[Before-and-after change data]
----
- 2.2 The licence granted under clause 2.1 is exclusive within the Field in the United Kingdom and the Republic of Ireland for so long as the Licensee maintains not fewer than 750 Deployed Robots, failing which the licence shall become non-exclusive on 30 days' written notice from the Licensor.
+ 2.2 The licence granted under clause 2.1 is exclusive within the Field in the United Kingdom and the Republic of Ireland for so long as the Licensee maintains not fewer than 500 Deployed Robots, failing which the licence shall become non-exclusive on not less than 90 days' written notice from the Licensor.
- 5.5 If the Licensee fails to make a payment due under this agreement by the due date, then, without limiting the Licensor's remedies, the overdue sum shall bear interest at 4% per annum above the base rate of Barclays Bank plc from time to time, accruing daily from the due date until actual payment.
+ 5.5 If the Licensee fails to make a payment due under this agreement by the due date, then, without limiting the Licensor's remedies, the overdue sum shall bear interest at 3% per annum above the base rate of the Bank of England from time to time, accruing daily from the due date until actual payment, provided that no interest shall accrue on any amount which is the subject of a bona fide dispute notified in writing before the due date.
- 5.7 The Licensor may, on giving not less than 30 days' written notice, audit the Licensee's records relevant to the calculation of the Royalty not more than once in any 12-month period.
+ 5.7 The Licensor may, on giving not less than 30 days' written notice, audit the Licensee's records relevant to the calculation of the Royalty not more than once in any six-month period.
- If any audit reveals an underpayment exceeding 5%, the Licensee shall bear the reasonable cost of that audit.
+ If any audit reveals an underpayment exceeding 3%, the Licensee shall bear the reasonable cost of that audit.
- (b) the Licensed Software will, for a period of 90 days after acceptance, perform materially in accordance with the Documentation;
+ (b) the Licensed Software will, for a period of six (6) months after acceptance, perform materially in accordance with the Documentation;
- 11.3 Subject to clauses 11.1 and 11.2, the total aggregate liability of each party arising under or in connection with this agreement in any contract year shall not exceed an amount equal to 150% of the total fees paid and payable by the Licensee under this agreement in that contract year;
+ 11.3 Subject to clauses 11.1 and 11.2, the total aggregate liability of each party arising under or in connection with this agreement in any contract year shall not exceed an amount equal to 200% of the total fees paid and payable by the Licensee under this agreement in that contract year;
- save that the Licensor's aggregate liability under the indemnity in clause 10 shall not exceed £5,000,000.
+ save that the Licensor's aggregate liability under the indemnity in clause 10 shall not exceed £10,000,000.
----
YOUR INSTRUCTIONS
Repeat only the lines above, from the first line of the entries through the line that contains "the due date.", including both ends.

COMPLETED TASK
- 2.2 The licence granted under clause 2.1 is exclusive within the Field in the United Kingdom and the Republic of Ireland for so long as the Licensee maintains not fewer than 750 Deployed Robots, failing which the licence shall become non-exclusive on 30 days' written notice from the Licensor.
+ 2.2 The licence granted under clause 2.1 is exclusive within the Field in the United Kingdom and the Republic of Ireland for so long as the Licensee maintains not fewer than 500 Deployed Robots, failing which the licence shall become non-exclusive on not less than 90 days' written notice from the Licensor.
- 5.5 If the Licensee fails to make a payment due under this agreement by the due date, then, without limiting the Licensor's remedies, the overdue sum shall bear interest at 4% per annum above the base rate of Barclays Bank plc from time to time, accruing daily from the due date until actual payment.
+ 5.5 If the Licensee fails to make a payment due under this agreement by the due date, then, without limiting the Licensor's remedies, the overdue sum shall bear interest at 3% per annum above the base rate of the Bank of England from time to time, accruing daily from the due date until actual payment, provided that no interest shall accrue on any amount which is the subject of a bona fide dispute notified in writing before the due date.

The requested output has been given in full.